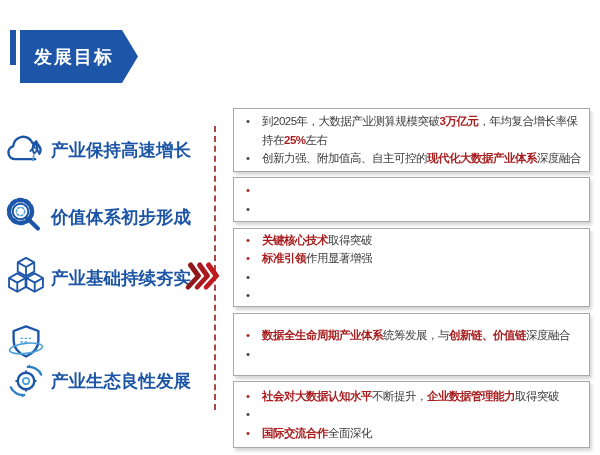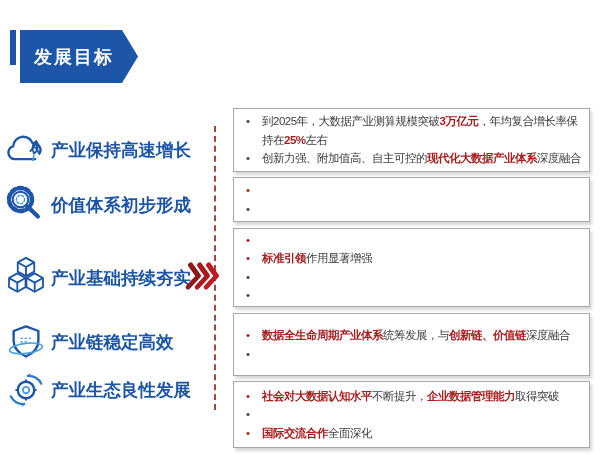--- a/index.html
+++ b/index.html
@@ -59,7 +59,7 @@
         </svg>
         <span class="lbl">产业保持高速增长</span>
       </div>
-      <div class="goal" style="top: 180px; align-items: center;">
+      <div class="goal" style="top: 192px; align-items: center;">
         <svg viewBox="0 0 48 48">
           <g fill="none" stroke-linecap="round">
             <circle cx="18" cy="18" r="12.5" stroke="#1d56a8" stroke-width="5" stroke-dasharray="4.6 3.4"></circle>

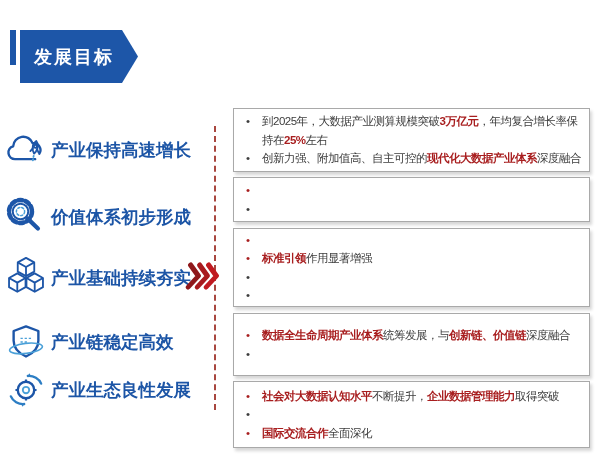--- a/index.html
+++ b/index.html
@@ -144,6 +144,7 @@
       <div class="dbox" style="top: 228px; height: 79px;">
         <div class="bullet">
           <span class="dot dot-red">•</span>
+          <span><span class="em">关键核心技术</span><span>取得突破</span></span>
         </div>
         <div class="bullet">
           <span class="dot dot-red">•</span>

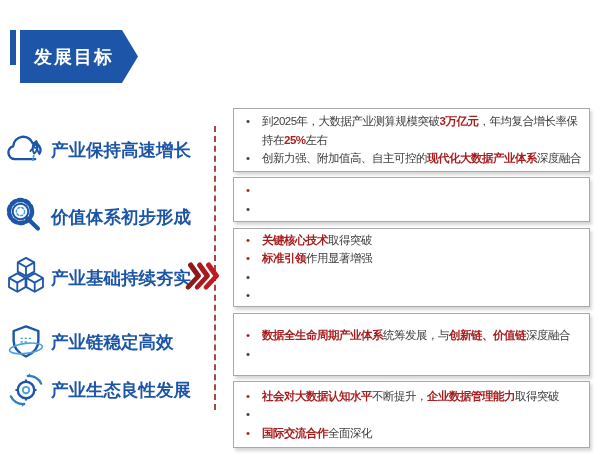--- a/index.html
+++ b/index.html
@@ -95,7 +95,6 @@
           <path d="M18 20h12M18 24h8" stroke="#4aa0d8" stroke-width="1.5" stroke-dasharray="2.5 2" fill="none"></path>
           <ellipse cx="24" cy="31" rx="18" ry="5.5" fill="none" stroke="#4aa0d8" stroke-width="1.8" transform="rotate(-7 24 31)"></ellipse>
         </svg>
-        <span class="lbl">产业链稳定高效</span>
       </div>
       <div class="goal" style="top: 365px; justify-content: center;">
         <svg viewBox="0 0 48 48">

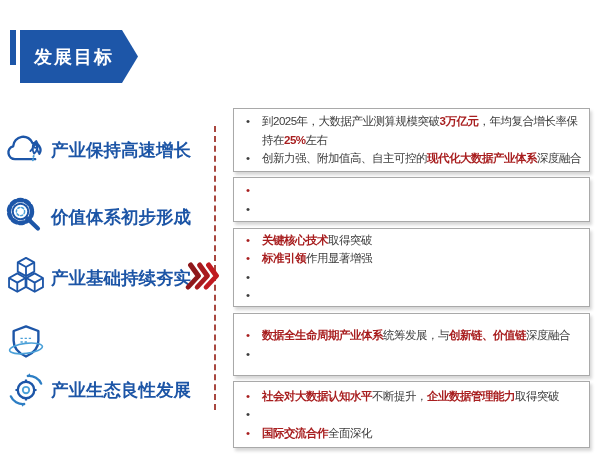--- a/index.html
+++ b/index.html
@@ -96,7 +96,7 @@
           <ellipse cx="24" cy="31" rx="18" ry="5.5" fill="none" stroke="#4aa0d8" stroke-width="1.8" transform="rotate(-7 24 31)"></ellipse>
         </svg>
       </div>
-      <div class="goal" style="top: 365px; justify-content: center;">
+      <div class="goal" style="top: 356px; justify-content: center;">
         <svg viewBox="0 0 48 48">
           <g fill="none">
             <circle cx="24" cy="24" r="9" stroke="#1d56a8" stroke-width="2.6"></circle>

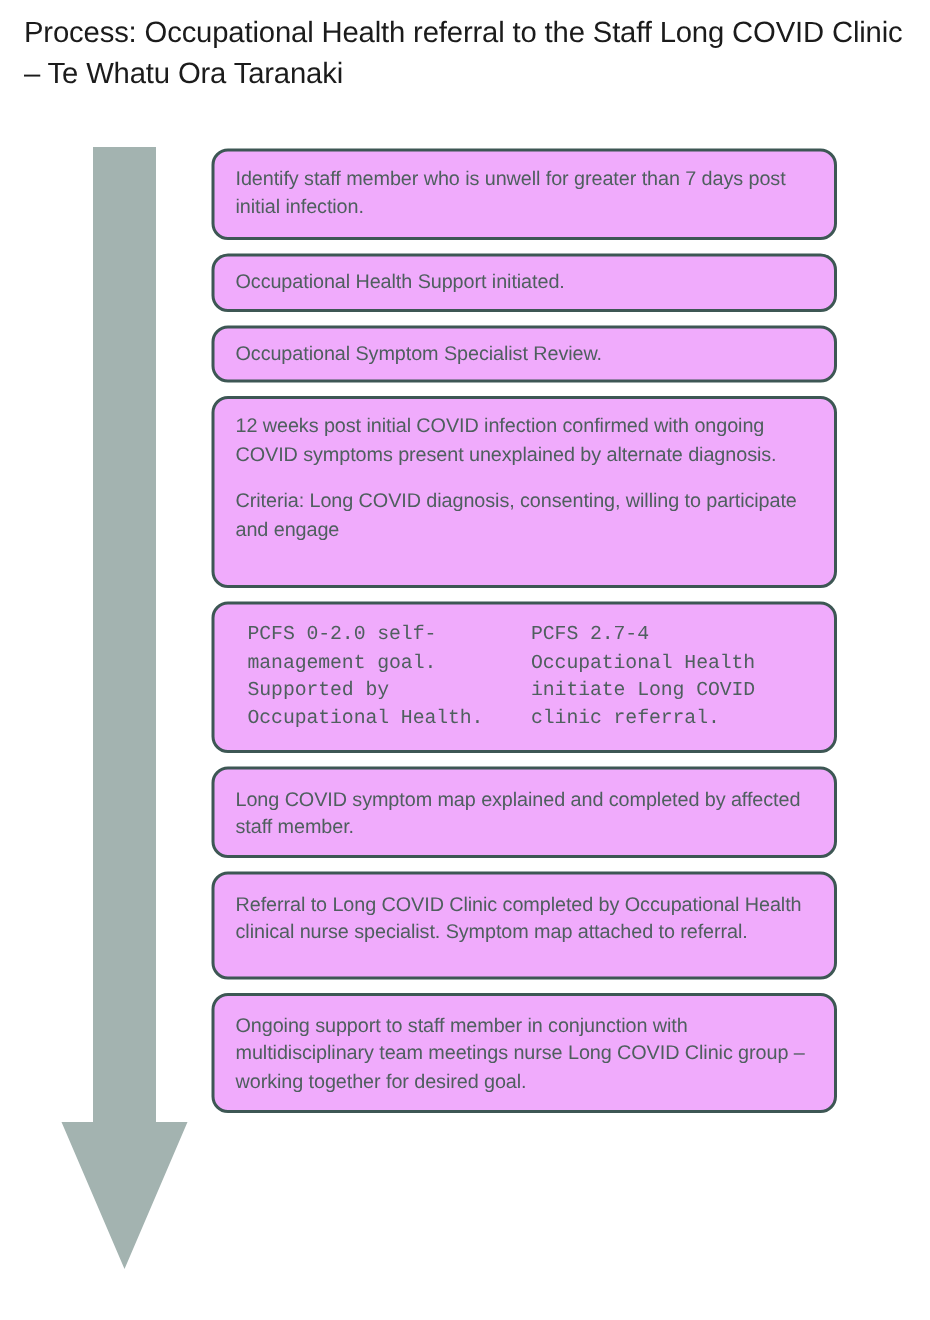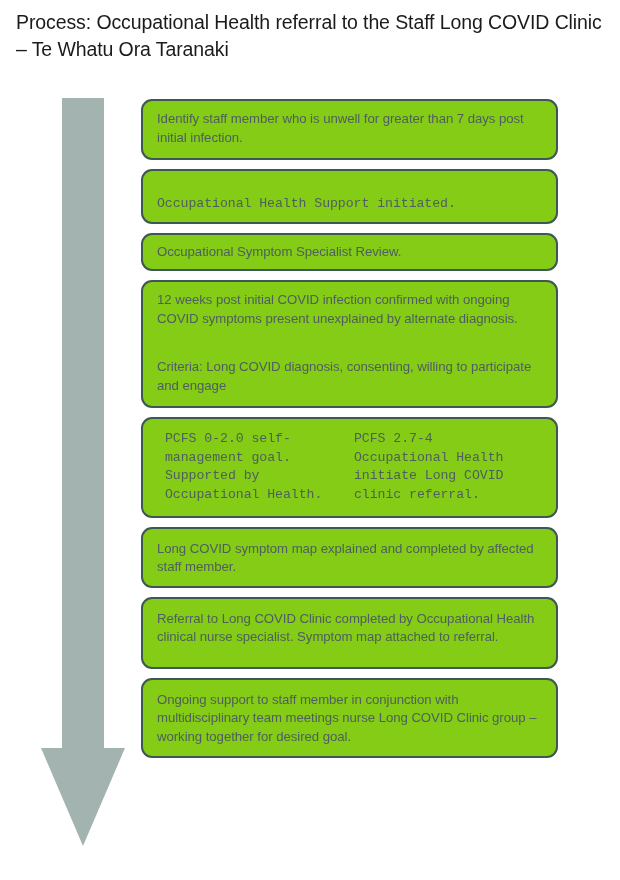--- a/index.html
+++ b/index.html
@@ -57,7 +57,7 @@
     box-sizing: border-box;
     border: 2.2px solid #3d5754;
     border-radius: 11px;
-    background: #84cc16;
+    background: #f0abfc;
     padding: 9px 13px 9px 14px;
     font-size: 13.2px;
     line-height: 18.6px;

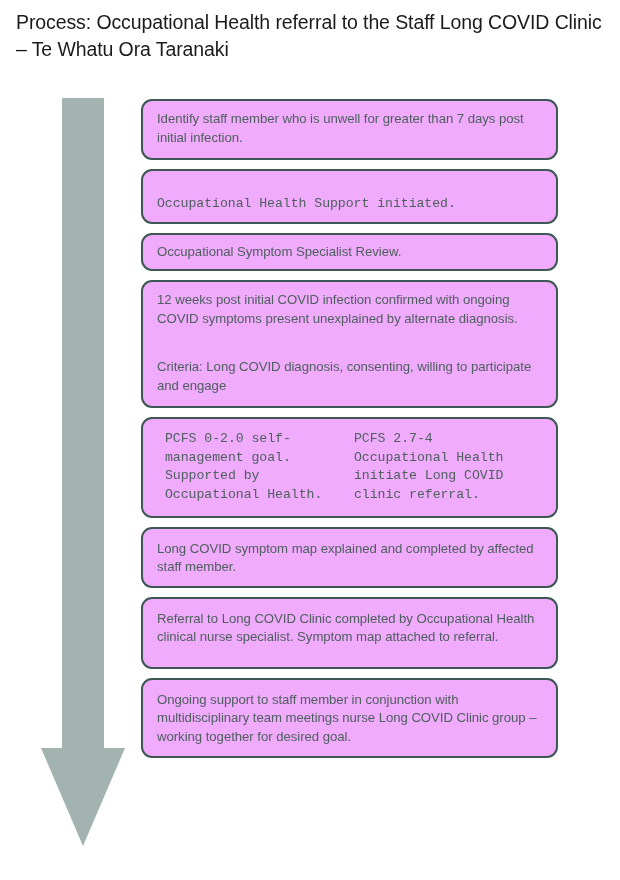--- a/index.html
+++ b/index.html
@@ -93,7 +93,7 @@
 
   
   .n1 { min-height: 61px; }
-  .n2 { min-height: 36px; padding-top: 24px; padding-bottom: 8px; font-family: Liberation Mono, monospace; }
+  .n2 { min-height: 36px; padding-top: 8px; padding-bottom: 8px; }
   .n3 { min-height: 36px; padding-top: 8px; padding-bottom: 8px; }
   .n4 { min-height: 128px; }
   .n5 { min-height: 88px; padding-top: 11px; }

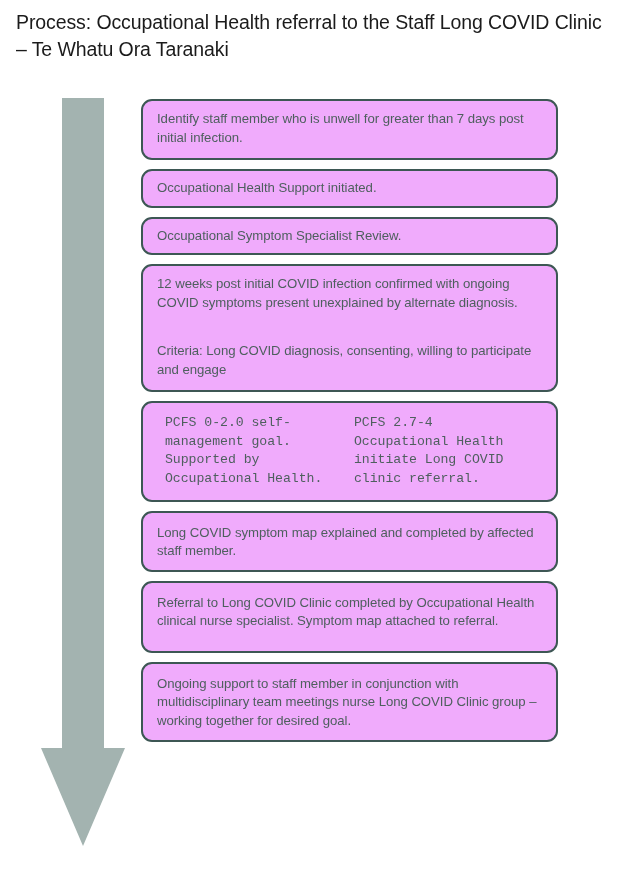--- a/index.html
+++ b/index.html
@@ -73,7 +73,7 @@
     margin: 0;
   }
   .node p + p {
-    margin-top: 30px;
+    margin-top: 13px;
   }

#### [Activity]
The records are to be returned word for word, without any of their pictures.

#### [Reply]
--- a/index.html
+++ b/index.html
@@ -59,7 +59,7 @@
         </svg>
         <span class="lbl">产业保持高速增长</span>
       </div>
-      <div class="goal" style="top: 180px; align-items: center;">
+      <div class="goal" style="top: 192px; align-items: center;">
         <svg viewBox="0 0 48 48">
           <g fill="none" stroke-linecap="round">
             <circle cx="18" cy="18" r="12.5" stroke="#1d56a8" stroke-width="5" stroke-dasharray="4.6 3.4"></circle>

--- a/index.html
+++ b/index.html
@@ -144,6 +144,7 @@
       <div class="dbox" style="top: 228px; height: 79px;">
         <div class="bullet">
           <span class="dot dot-red">•</span>
+          <span><span class="em">关键核心技术</span><span>取得突破</span></span>
         </div>
         <div class="bullet">
           <span class="dot dot-red">•</span>

--- a/index.html
+++ b/index.html
@@ -95,7 +95,6 @@
           <path d="M18 20h12M18 24h8" stroke="#4aa0d8" stroke-width="1.5" stroke-dasharray="2.5 2" fill="none"></path>
           <ellipse cx="24" cy="31" rx="18" ry="5.5" fill="none" stroke="#4aa0d8" stroke-width="1.8" transform="rotate(-7 24 31)"></ellipse>
         </svg>
-        <span class="lbl">产业链稳定高效</span>
       </div>
       <div class="goal" style="top: 365px; justify-content: center;">
         <svg viewBox="0 0 48 48">

--- a/index.html
+++ b/index.html
@@ -96,7 +96,7 @@
           <ellipse cx="24" cy="31" rx="18" ry="5.5" fill="none" stroke="#4aa0d8" stroke-width="1.8" transform="rotate(-7 24 31)"></ellipse>
         </svg>
       </div>
-      <div class="goal" style="top: 365px; justify-content: center;">
+      <div class="goal" style="top: 356px; justify-content: center;">
         <svg viewBox="0 0 48 48">
           <g fill="none">
             <circle cx="24" cy="24" r="9" stroke="#1d56a8" stroke-width="2.6"></circle>

--- a/index.html
+++ b/index.html
@@ -57,7 +57,7 @@
     box-sizing: border-box;
     border: 2.2px solid #3d5754;
     border-radius: 11px;
-    background: #84cc16;
+    background: #f0abfc;
     padding: 9px 13px 9px 14px;
     font-size: 13.2px;
     line-height: 18.6px;

--- a/index.html
+++ b/index.html
@@ -93,7 +93,7 @@
 
   
   .n1 { min-height: 61px; }
-  .n2 { min-height: 36px; padding-top: 24px; padding-bottom: 8px; font-family: Liberation Mono, monospace; }
+  .n2 { min-height: 36px; padding-top: 8px; padding-bottom: 8px; }
   .n3 { min-height: 36px; padding-top: 8px; padding-bottom: 8px; }
   .n4 { min-height: 128px; }
   .n5 { min-height: 88px; padding-top: 11px; }

--- a/index.html
+++ b/index.html
@@ -73,7 +73,7 @@
     margin: 0;
   }
   .node p + p {
-    margin-top: 30px;
+    margin-top: 13px;
   }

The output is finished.